Le mouvement en cours à travers le monde pour exiger la lumière sur le passé colonial ne semble pas épargner le Burundi, qui, via le Sénat vient de demander la réparation à l’Allemagne et en quelque sorte à la Belgique. Mais au-delà des pouvoirs publics, qu’en pensent les Burundais ? Dernièrement, un débat a réuni jeunes et moins jeunes pour tenter de répondre à la question.
La Belgique qui institue une Commission pour la vérité et la réconciliation, le Burundi qui semble aller dans le même sens avec la dernière retraite du Sénat à Gitega, tout cela n’émeut pas le docteur en Histoire Eric Ndayisaba qui doute de l’indépendance de ce genre d’initiative.
Et la demande des réparations ? Cet enseignant d’Université explique cela comme étant une transmission générationnelle des souffrances. Des générations actuelles n’ayant pas connu la colonisation mais qui se trouvent ou se disent affectées par ce passé. Pour lui, cette demande ne doit pas se faire avec colère, surtout que l’Afrique n’a pas besoin de pitié pour se relever. « Il faut donc le faire avec retenue, le faire dans la concertation avec la partie adverse. Ne pas chercher des bouc-émissaires et surtout le faire sans vengeance. »
De son côté, Patrick, juriste, apporte une autre perspective à la question. Pour lui, quand on parle de réparation, il faut déterminer le préjudice subi. Et de se demander de quel préjudice il s’agit pour le cas d’espèce. Selon lui, il faut d’abord procéder à l’évaluation de ces préjudices subis. Encore faut-il se poser la question de la finalité de cette réparation.
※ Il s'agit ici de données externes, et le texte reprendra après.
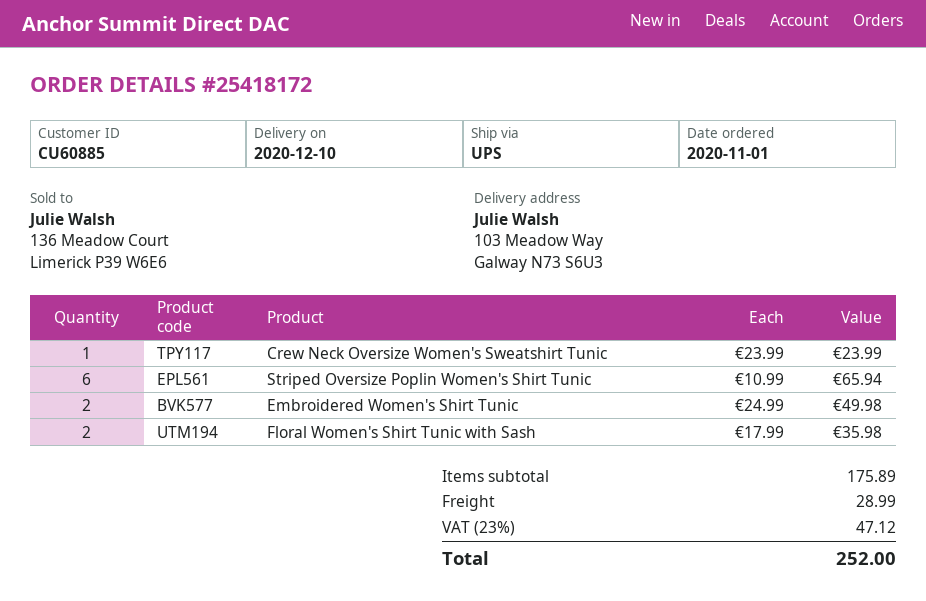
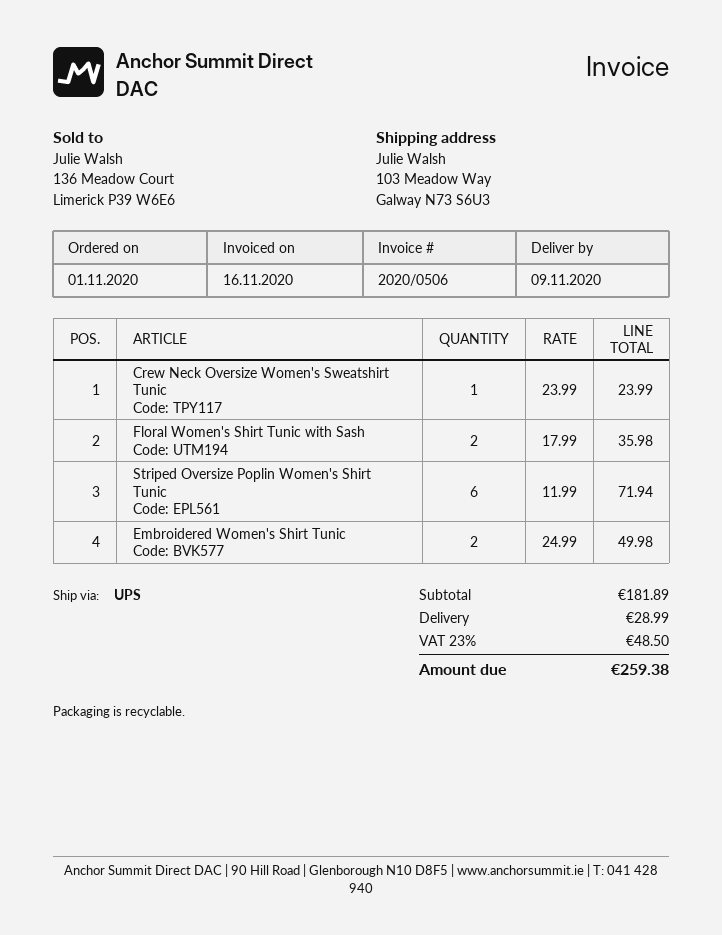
delivery date: 2020-12-10 -> 2020-11-09
Striped Oversize Poplin Women's Shirt Tunic: 6 x 10.99 = 65.94 -> 6 x 11.99 = 71.94
subtotal: 175.89 -> 181.89
tax: 23% = 47.12 -> 23% = 48.50
total: 252.00 -> 259.38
Symbolique ? Matérielle ? Autant de questions auxquelles il faut apporter des réponses.
Mais pour Kerris Kezimana, étudiant en droit à l’université du Burundi, la question ne devrait même pas se poser tellement le Burundi, à l’instar d’autres pays, a beaucoup souffert de la colonisation, avec des préjudices moraux, physiques et matériels. La réparation, fut-elle symbolique, doit avoir lieu. Et l’on devrait d’ailleurs être en train d’évaluer ces dommages pour cette réparation.
Et pour David, étudiant, s’il faut parler de la réparation, il ne faut pas l’envisager en termes d’un prix fixé. Le mieux serait qu’elle soit symbolique. Une sorte de reconnaissance des dommages causés par la colonisation.
Exiger la réparation : opportun ?
À la question de Blaise, qui se demande si le Burundi ne devrait pas se joindre aux autres pays dans cet élan mondial de revendication, Jimmy Elvis Vyizigiro, historien, pense que si l’on est en droit d’exiger des réparations, il faut se demander si le moment est bien choisi dans un Burundi encore en proie à la mauvaise gestion de la chose publique.
Une idée un peu proche de celle de l’Ambassadeur Denis Banshimiyubusa pour qui la réparation ne viendrait pas régler les problèmes du Burundi. Le mieux donc pour lui serait de bien gérer les ressources présentement disponibles. La réparation ne pourra intervenir qu’après en avoir bien pensé, discuté entre les deux parties pour. Cela est aussi le point de vue de Patrick qui appelle à la revue de la gouvernance du pays surtout pour ce qui est de nos administrations fiscales.
Qui plus est, assène M. Vyizigiro, il faut se rappeler de la convention Orts-Milner à l’ origine de la perte du Bugufi, ce territoire anciennement burundais. En échange, le Burundi bénéficiait, du moins jusque dans les années 50, des franchises douanières dans les ports de Kigoma et Dar-es-Salaam. Puisqu’il est question des réparations, pourquoi ne pas le faire d’abord à l’endroit de la Tanzanie pour avoir au moins ces franchises douanières ?
Dans tous les cas, conclue Dr. Ndayisaba, il ne serait pas bon d’envisager la réparation en seuls termes matériels. Le mieux serait aussi de l’envisager symboliquement, une sorte de reconnaissance de ce passé douloureux et ainsi pouvoir aller de l’avant.
Cessons de pleurnicher mais regardons la vérité en face. Depuis notre indépendance en 1962, ce ne sont pas les colons qui sèment la mort et la désolation sur nos belles collines.